Change detection outputs:
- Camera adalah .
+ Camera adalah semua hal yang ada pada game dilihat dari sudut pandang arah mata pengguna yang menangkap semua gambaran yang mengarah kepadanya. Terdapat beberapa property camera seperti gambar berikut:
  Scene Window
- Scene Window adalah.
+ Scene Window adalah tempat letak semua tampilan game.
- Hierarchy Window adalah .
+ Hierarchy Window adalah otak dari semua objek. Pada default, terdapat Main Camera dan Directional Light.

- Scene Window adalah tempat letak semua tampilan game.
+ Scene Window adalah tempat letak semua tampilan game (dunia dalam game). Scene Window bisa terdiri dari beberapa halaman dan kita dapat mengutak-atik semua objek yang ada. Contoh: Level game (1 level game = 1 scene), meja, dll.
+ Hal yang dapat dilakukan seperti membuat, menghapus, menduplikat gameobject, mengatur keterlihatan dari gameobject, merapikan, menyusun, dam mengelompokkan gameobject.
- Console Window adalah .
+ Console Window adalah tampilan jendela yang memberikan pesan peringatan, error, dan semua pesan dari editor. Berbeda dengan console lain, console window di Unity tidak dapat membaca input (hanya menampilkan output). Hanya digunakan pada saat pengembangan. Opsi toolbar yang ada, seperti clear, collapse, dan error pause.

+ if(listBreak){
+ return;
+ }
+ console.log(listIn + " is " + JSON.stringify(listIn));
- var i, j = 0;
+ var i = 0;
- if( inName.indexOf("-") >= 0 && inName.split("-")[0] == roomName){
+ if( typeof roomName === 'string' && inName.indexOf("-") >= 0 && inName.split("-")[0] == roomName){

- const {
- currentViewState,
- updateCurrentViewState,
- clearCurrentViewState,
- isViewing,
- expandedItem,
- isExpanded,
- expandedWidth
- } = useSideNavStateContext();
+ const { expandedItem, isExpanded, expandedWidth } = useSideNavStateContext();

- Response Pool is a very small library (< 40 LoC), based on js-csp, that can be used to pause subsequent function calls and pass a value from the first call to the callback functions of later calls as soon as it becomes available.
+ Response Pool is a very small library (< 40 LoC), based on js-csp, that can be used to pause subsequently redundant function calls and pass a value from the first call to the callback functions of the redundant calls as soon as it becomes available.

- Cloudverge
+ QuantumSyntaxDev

Task: A faithful, word-for-word copy of the data is the expected answer.

Worked solution:
- Camera adalah .
+ Camera adalah semua hal yang ada pada game dilihat dari sudut pandang arah mata pengguna yang menangkap semua gambaran yang mengarah kepadanya. Terdapat beberapa property camera seperti gambar berikut:
  Scene Window
- Scene Window adalah.
+ Scene Window adalah tempat letak semua tampilan game.
- Hierarchy Window adalah .
+ Hierarchy Window adalah otak dari semua objek. Pada default, terdapat Main Camera dan Directional Light.

- Scene Window adalah tempat letak semua tampilan game.
+ Scene Window adalah tempat letak semua tampilan game (dunia dalam game). Scene Window bisa terdiri dari beberapa halaman dan kita dapat mengutak-atik semua objek yang ada. Contoh: Level game (1 level game = 1 scene), meja, dll.
+ Hal yang dapat dilakukan seperti membuat, menghapus, menduplikat gameobject, mengatur keterlihatan dari gameobject, merapikan, menyusun, dam mengelompokkan gameobject.
- Console Window adalah .
+ Console Window adalah tampilan jendela yang memberikan pesan peringatan, error, dan semua pesan dari editor. Berbeda dengan console lain, console window di Unity tidak dapat membaca input (hanya menampilkan output). Hanya digunakan pada saat pengembangan. Opsi toolbar yang ada, seperti clear, collapse, dan error pause.

+ if(listBreak){
+ return;
+ }
+ console.log(listIn + " is " + JSON.stringify(listIn));
- var i, j = 0;
+ var i = 0;
- if( inName.indexOf("-") >= 0 && inName.split("-")[0] == roomName){
+ if( typeof roomName === 'string' && inName.indexOf("-") >= 0 && inName.split("-")[0] == roomName){

- const {
- currentViewState,
- updateCurrentViewState,
- clearCurrentViewState,
- isViewing,
- expandedItem,
- isExpanded,
- expandedWidth
- } = useSideNavStateContext();
+ const { expandedItem, isExpanded, expandedWidth } = useSideNavStateContext();

- Response Pool is a very small library (< 40 LoC), based on js-csp, that can be used to pause subsequent function calls and pass a value from the first call to the callback functions of later calls as soon as it becomes available.
+ Response Pool is a very small library (< 40 LoC), based on js-csp, that can be used to pause subsequently redundant function calls and pass a value from the first call to the callback functions of the redundant calls as soon as it becomes available.

- Cloudverge
+ QuantumSyntaxDev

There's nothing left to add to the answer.